RECORDS PROVIDED Start Marker

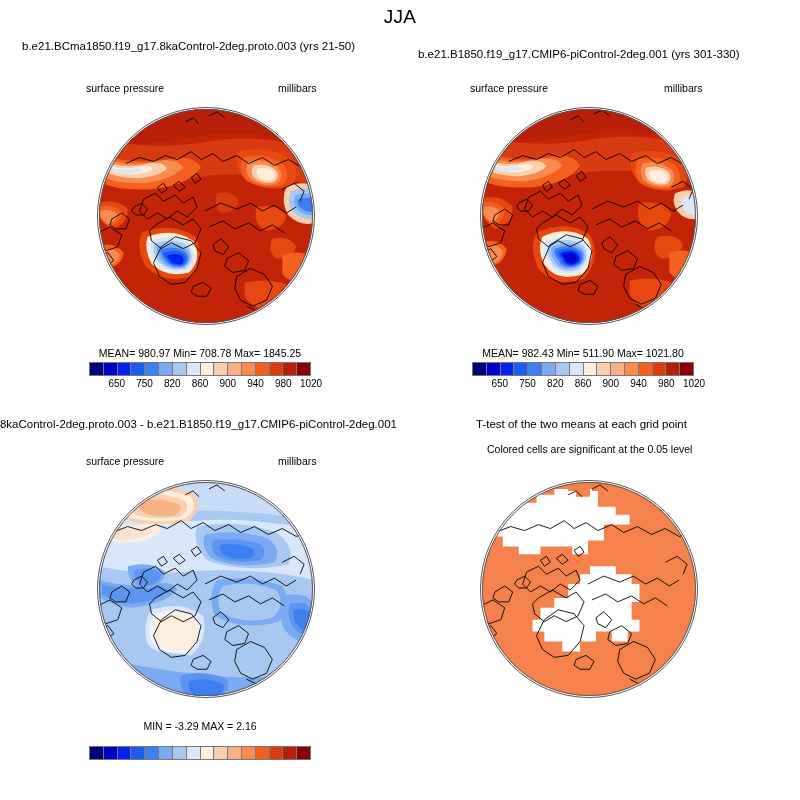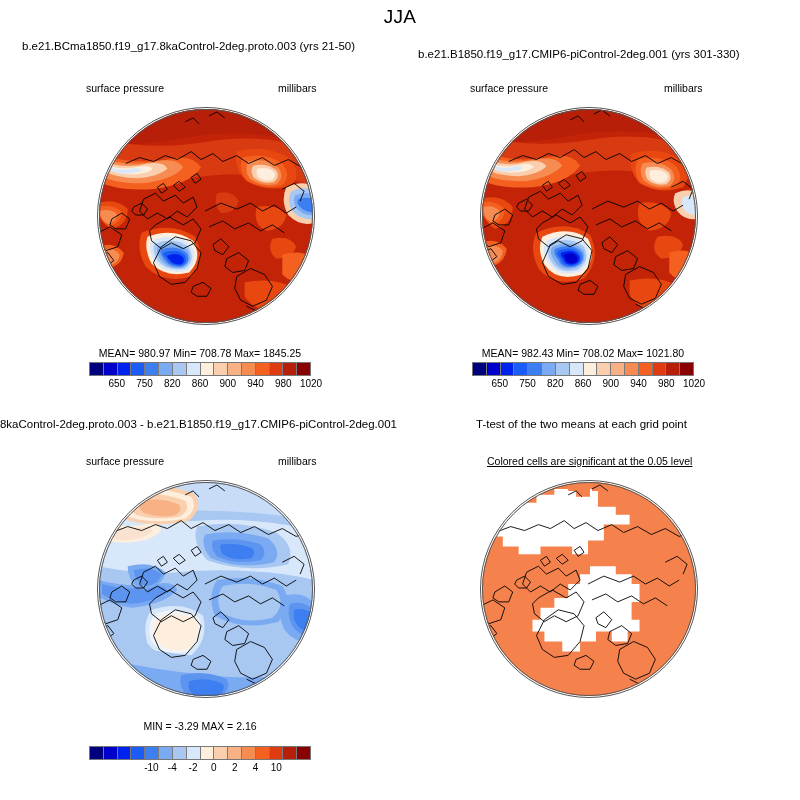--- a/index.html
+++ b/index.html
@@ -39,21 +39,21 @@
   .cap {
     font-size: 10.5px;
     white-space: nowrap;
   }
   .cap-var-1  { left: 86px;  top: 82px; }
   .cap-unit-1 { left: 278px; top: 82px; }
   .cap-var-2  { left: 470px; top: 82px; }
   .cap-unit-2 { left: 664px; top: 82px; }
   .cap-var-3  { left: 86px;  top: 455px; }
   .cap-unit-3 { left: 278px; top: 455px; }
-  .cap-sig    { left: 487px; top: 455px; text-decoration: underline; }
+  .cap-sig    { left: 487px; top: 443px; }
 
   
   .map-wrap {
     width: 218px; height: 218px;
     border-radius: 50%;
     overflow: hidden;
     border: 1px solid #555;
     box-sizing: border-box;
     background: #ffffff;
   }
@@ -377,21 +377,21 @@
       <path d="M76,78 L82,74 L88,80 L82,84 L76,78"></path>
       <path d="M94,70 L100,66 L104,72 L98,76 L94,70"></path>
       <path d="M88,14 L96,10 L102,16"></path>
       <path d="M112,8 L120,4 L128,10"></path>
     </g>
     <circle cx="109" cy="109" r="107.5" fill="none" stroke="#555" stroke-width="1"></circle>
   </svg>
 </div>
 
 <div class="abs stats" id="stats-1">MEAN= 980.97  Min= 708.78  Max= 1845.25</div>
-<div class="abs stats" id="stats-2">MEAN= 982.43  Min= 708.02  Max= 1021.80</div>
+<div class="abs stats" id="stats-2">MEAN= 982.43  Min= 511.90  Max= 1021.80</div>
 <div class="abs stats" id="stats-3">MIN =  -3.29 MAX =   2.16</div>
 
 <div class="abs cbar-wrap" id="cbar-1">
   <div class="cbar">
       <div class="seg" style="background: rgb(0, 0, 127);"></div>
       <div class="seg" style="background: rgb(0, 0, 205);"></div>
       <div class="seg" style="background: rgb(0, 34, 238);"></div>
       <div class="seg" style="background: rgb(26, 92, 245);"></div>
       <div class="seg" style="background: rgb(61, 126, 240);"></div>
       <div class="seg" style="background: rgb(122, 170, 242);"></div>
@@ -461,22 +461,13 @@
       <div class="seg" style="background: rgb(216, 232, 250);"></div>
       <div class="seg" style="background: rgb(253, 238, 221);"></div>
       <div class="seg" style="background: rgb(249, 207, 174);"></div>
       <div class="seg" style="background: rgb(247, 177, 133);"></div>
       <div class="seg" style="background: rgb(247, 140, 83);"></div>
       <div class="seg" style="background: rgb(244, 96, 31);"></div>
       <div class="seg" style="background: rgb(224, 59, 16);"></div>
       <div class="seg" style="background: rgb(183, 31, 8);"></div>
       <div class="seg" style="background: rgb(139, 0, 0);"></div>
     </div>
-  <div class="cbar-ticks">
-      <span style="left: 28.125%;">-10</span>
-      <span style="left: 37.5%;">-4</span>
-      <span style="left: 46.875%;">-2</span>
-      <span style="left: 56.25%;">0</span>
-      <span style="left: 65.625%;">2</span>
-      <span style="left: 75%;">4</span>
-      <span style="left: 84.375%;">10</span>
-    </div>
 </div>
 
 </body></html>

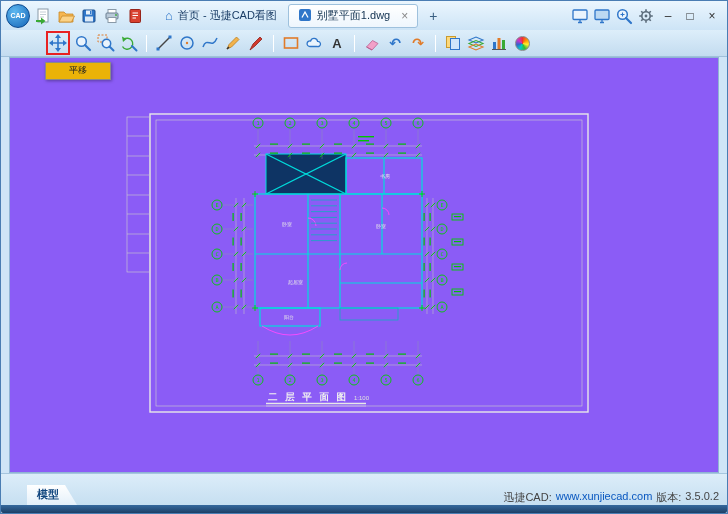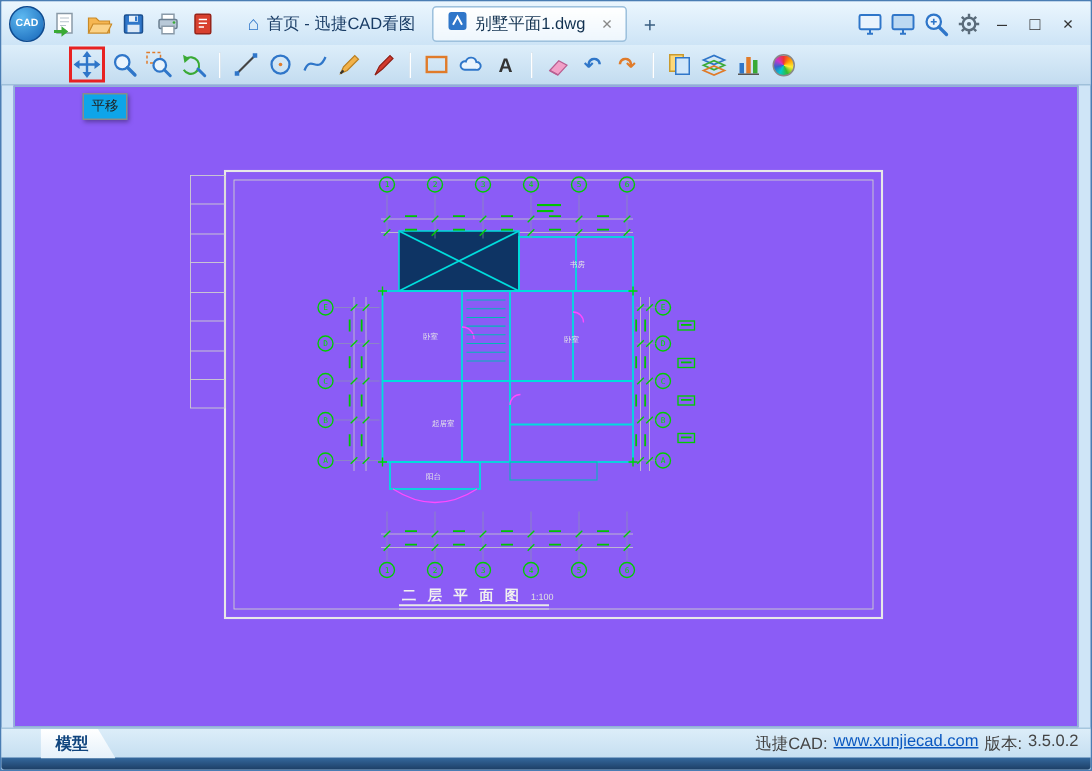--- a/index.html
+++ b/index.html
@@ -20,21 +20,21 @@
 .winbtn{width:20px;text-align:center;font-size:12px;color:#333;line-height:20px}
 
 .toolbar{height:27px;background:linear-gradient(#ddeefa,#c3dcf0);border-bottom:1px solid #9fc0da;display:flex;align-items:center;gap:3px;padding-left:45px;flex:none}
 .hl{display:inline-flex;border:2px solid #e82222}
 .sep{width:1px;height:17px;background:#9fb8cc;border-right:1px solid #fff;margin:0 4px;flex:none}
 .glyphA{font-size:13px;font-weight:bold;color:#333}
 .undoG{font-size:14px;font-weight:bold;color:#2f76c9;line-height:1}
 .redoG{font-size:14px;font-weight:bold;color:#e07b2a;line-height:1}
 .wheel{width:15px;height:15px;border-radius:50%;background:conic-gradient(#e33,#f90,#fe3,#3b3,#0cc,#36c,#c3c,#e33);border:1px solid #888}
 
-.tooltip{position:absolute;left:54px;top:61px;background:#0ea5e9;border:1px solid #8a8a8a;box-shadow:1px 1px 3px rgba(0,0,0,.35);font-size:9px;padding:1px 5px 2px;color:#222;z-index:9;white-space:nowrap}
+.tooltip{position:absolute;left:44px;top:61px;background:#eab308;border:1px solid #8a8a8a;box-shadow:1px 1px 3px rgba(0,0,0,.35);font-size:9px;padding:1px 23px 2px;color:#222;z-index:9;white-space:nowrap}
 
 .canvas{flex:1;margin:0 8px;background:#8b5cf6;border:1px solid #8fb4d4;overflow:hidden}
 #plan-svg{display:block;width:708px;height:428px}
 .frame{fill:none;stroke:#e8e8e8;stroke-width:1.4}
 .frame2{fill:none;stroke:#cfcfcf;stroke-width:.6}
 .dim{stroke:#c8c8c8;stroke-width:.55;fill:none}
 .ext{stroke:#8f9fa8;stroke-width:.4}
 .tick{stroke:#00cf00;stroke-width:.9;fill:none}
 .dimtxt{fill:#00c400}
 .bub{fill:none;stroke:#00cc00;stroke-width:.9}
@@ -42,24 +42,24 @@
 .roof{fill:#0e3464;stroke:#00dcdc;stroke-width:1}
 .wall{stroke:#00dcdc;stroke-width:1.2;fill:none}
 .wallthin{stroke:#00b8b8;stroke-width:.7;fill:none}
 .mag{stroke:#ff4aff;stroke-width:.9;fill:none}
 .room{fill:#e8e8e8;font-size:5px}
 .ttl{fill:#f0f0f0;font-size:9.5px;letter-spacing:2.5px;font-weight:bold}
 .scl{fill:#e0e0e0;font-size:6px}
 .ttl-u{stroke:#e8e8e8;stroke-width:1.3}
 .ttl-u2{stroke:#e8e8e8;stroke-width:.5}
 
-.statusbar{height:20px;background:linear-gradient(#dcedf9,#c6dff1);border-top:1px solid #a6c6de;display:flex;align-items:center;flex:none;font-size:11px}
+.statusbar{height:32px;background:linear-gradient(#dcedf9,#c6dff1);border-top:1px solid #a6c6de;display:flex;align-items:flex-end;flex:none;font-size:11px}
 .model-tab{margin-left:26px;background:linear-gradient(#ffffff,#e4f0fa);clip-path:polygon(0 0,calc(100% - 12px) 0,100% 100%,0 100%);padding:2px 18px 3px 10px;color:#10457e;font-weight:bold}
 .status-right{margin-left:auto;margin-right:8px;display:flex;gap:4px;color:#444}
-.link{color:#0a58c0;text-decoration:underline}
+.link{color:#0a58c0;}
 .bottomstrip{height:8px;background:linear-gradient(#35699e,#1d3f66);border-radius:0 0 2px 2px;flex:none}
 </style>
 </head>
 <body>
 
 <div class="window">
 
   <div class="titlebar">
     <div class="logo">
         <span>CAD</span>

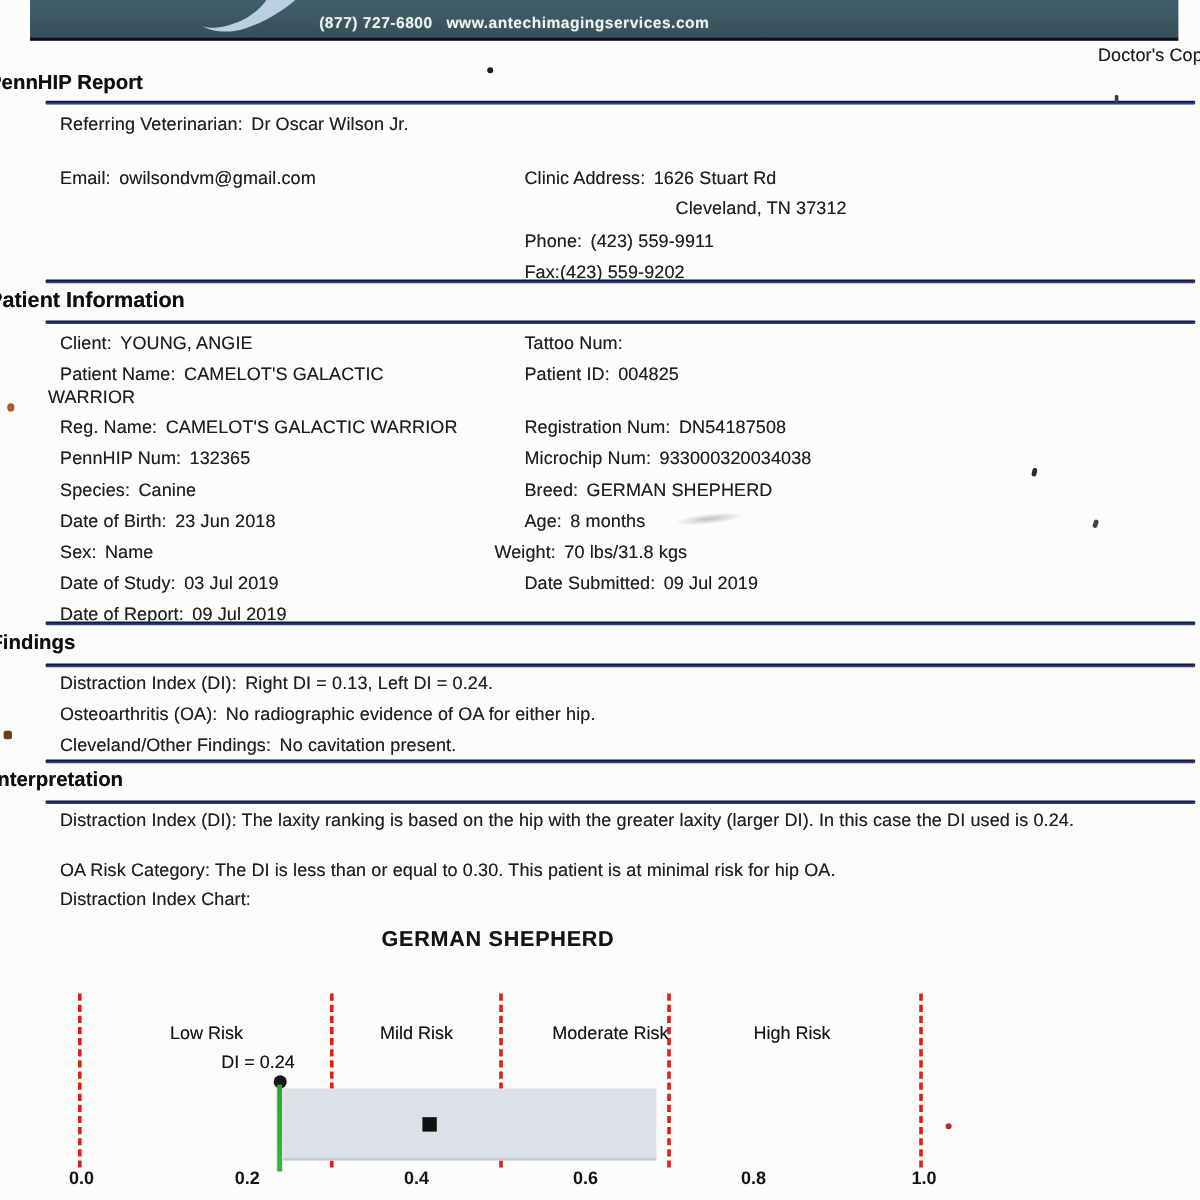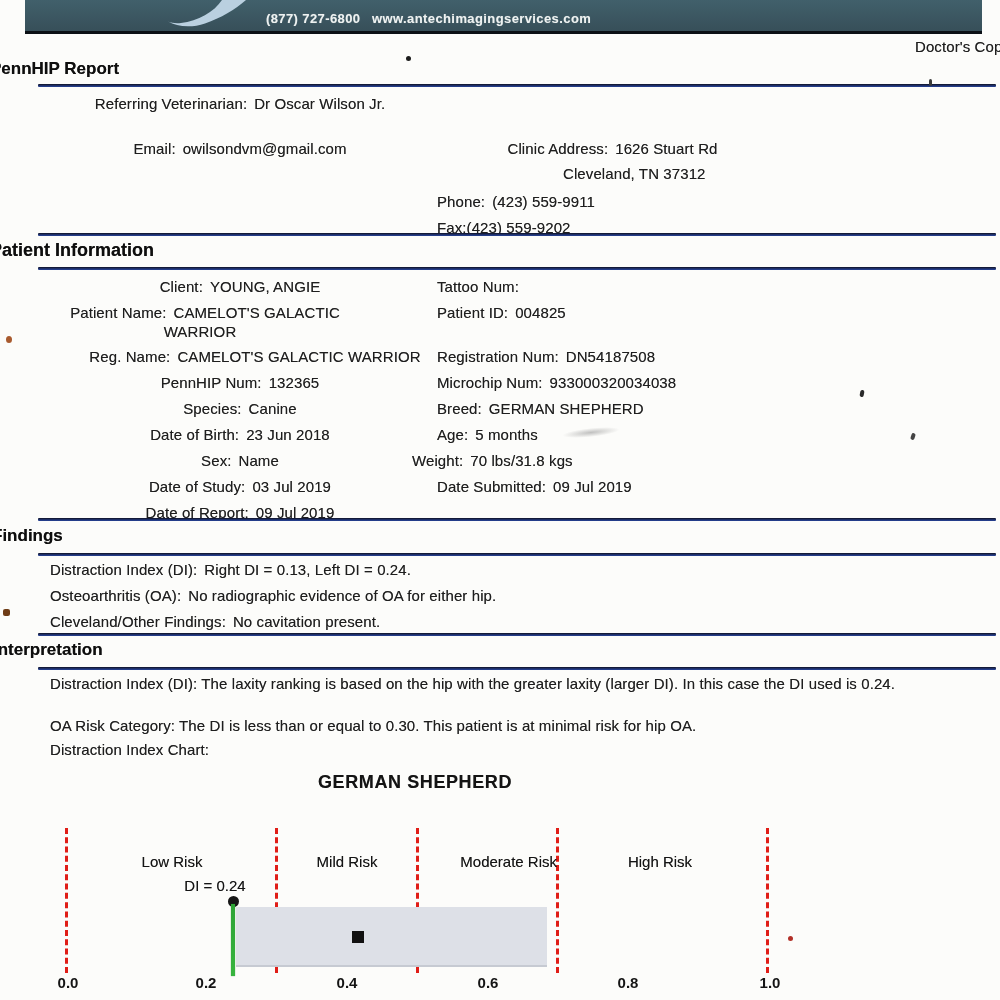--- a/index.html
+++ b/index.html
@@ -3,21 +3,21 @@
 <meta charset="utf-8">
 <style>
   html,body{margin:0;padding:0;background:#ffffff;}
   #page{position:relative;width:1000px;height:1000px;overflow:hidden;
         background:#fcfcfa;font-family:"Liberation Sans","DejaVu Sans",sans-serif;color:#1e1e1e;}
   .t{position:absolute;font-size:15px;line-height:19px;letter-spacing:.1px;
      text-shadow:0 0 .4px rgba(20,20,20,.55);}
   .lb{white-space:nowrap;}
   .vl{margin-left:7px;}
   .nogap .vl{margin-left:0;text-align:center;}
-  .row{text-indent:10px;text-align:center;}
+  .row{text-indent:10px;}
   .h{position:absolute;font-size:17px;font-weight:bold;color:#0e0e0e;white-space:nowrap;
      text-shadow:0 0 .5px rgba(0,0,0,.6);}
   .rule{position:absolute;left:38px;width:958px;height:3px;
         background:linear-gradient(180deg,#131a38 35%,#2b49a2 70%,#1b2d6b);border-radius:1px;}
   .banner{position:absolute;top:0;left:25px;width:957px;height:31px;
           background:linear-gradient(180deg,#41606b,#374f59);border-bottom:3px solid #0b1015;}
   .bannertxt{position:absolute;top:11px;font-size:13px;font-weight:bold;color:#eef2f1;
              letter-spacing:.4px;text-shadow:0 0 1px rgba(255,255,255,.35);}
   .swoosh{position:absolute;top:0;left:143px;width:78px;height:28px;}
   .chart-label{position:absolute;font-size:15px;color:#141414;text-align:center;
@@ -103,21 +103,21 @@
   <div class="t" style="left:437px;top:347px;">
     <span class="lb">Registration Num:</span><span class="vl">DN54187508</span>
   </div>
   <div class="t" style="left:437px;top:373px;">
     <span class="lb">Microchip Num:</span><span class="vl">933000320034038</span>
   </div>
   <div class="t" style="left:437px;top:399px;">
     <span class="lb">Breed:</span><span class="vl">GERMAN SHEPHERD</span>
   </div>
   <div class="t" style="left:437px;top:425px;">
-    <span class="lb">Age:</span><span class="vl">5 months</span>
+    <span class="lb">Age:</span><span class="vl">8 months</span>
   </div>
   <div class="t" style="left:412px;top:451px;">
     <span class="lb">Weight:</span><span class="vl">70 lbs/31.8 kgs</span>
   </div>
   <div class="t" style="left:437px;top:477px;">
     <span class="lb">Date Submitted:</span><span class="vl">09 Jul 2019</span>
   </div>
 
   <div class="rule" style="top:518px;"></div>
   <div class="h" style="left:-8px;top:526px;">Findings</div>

RECORDS PROVIDED End Marker

◆ TASK:
Copy, from the data above, every line where the word "ffffff" appears.

◆ WRITTEN ANSWER:
     background: #ffffff;
 .model-tab{margin-left:26px;background:linear-gradient(#ffffff,#e4f0fa);clip-path:polygon(0 0,calc(100% - 12px) 0,100% 100%,0 100%);padding:2px 18px 3px 10px;color:#10457e;font-weight:bold}
   html,body{margin:0;padding:0;background:#ffffff;}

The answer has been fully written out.